SUPPLIED INFORMATION
<<<<

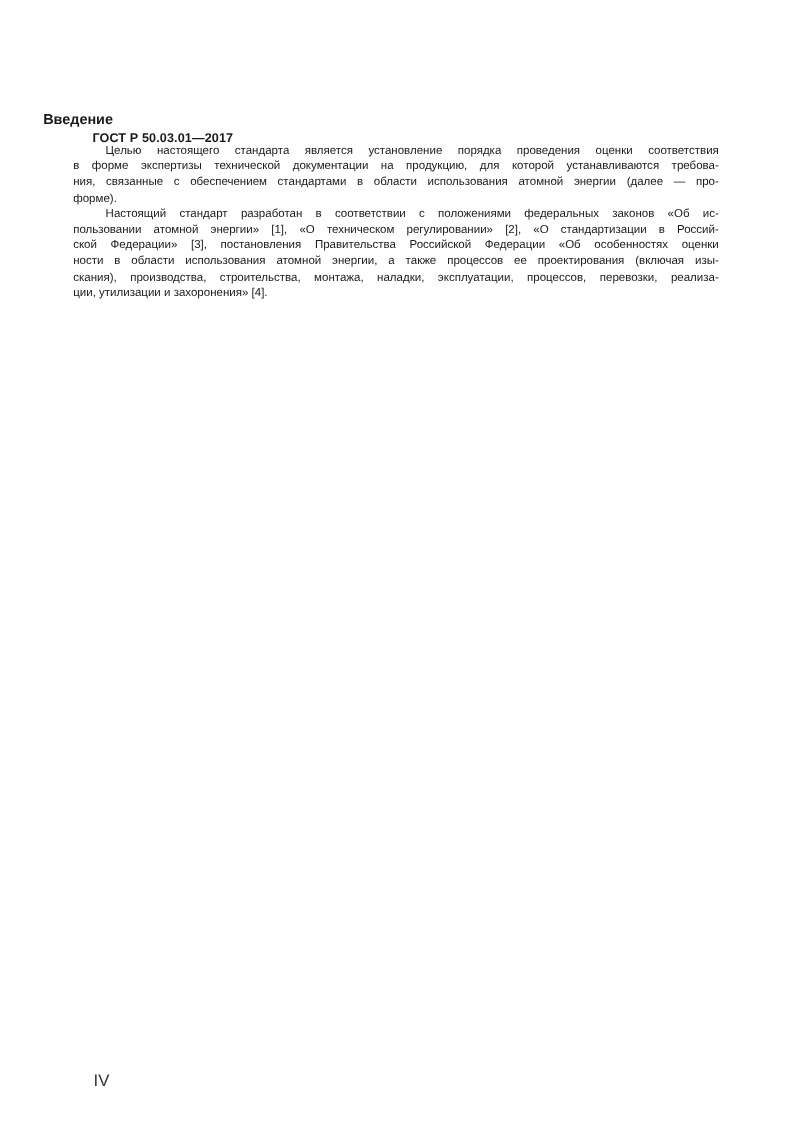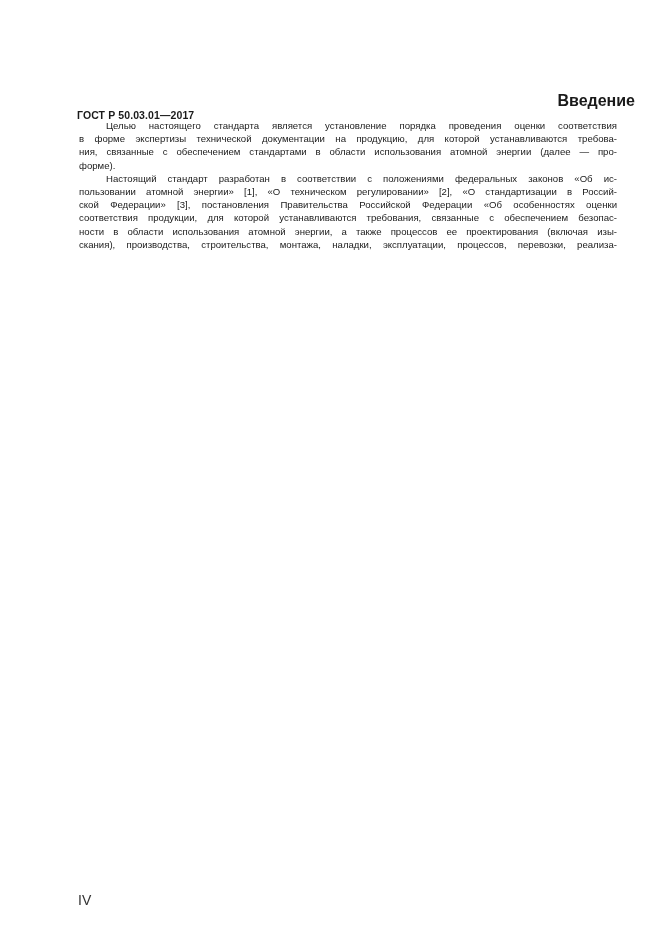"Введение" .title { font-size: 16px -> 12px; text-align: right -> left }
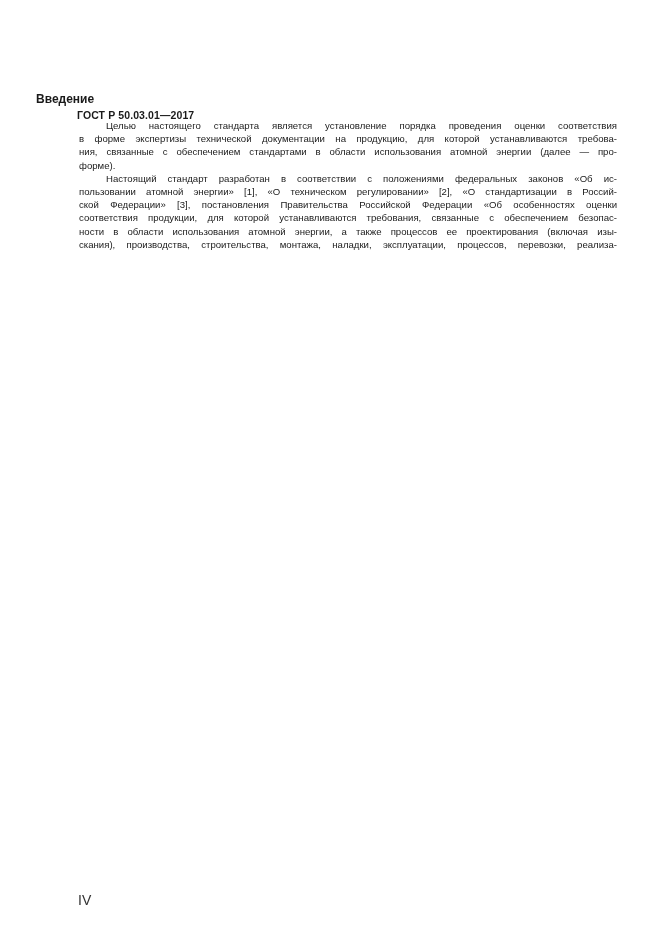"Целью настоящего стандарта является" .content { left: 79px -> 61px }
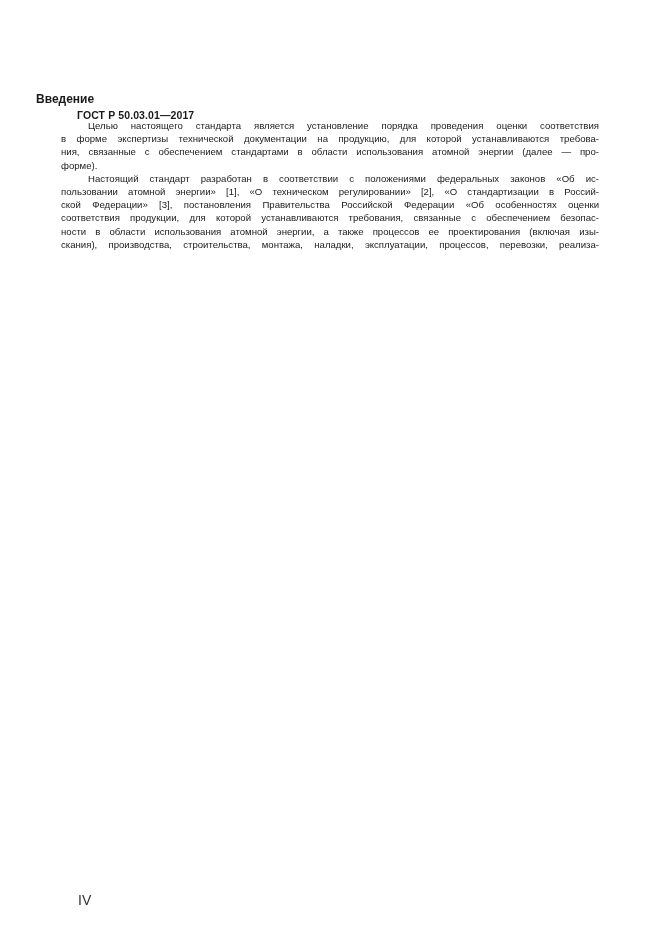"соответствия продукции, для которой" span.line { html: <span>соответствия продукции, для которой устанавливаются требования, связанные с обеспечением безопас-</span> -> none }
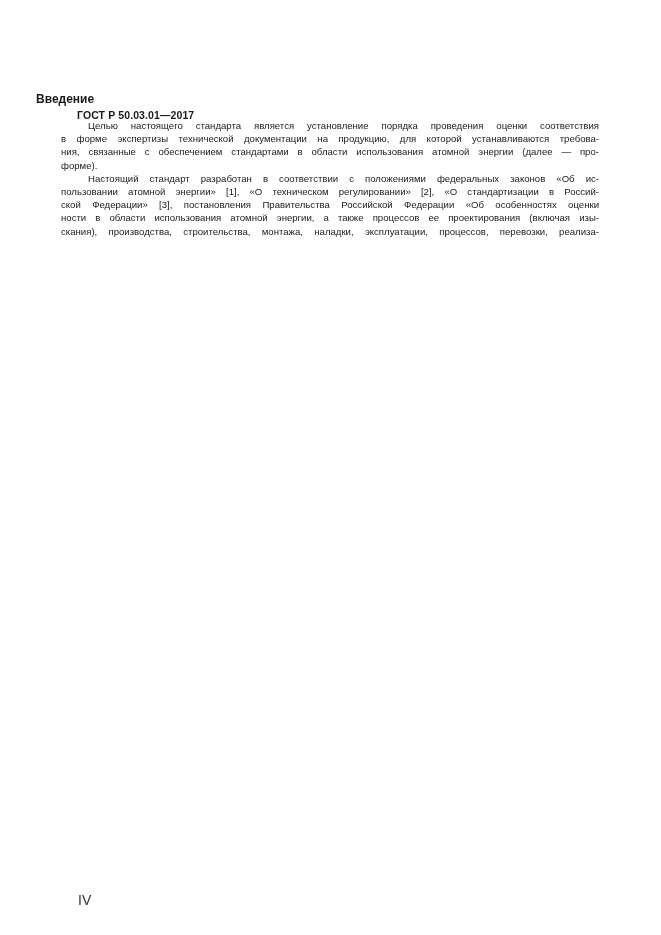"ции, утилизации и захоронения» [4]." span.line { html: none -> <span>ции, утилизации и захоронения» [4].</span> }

>>>>
<<<<

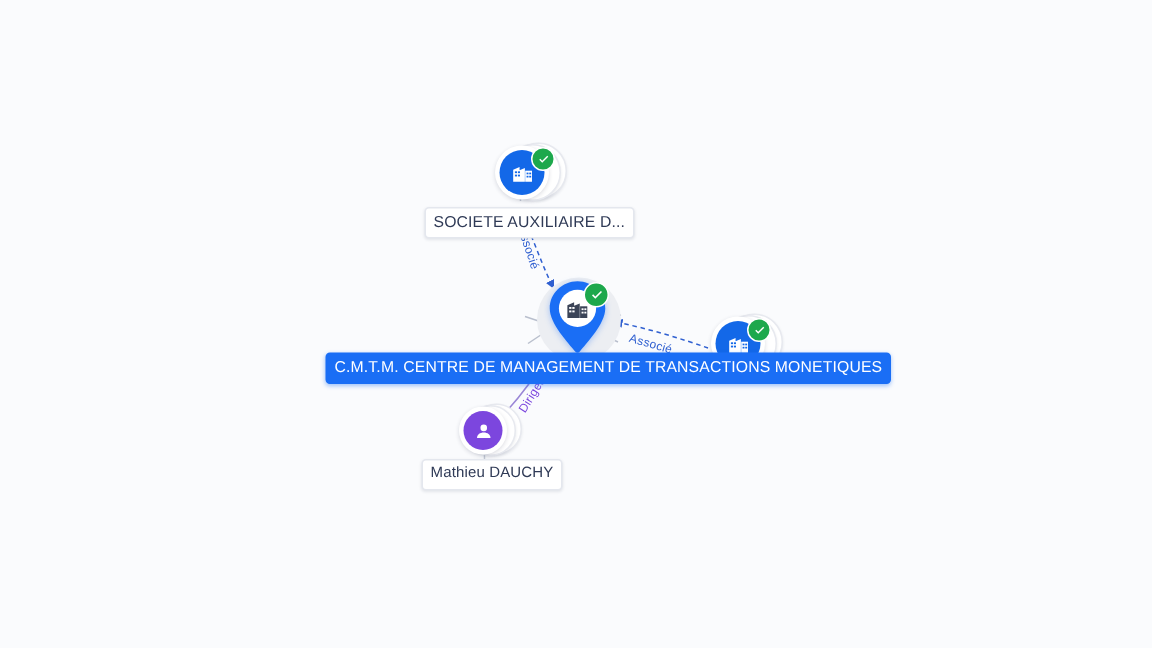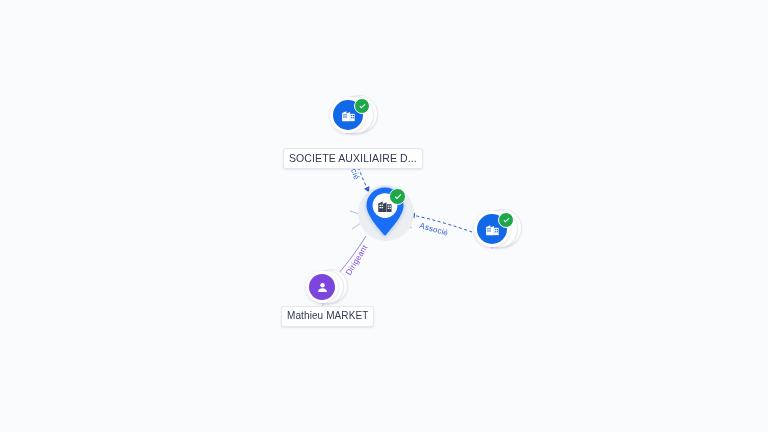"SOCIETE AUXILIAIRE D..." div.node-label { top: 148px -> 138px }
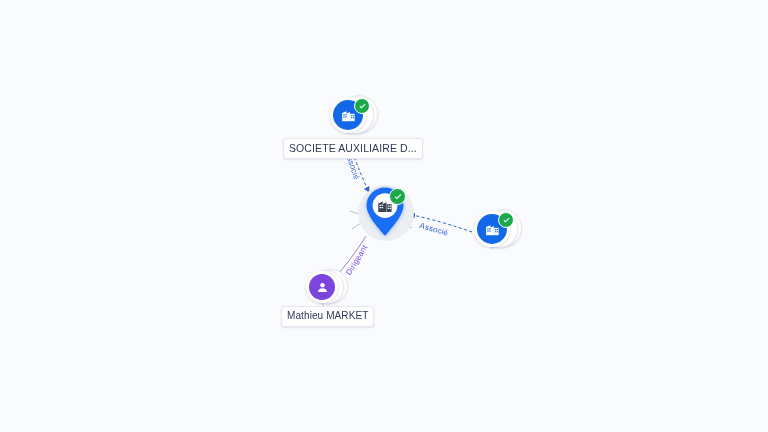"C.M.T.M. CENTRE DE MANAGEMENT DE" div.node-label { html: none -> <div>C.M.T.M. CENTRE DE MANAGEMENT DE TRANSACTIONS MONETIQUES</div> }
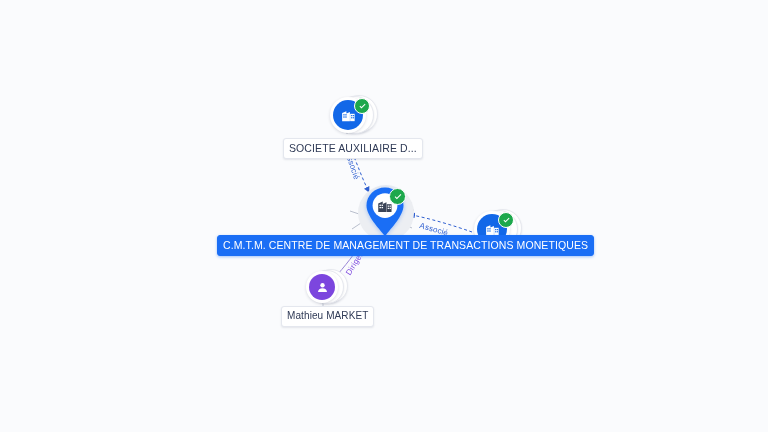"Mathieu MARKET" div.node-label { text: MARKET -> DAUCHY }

>>>>
<<<<

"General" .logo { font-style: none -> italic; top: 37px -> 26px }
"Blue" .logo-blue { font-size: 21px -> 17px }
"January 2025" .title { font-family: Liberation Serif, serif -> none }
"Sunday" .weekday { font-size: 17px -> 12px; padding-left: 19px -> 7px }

>>>>

DESCRIPTION OF THE TASK
Return only the stretch above from the line containing "none -> <div>C.M.T.M." through the line containing "text: MARKET ->", word for word and without pictures.

RESPONSE TO THIS EXERCISE
"C.M.T.M. CENTRE DE MANAGEMENT DE" div.node-label { html: none -> <div>C.M.T.M. CENTRE DE MANAGEMENT DE TRANSACTIONS MONETIQUES</div> }
"Mathieu MARKET" div.node-label { text: MARKET -> DAUCHY }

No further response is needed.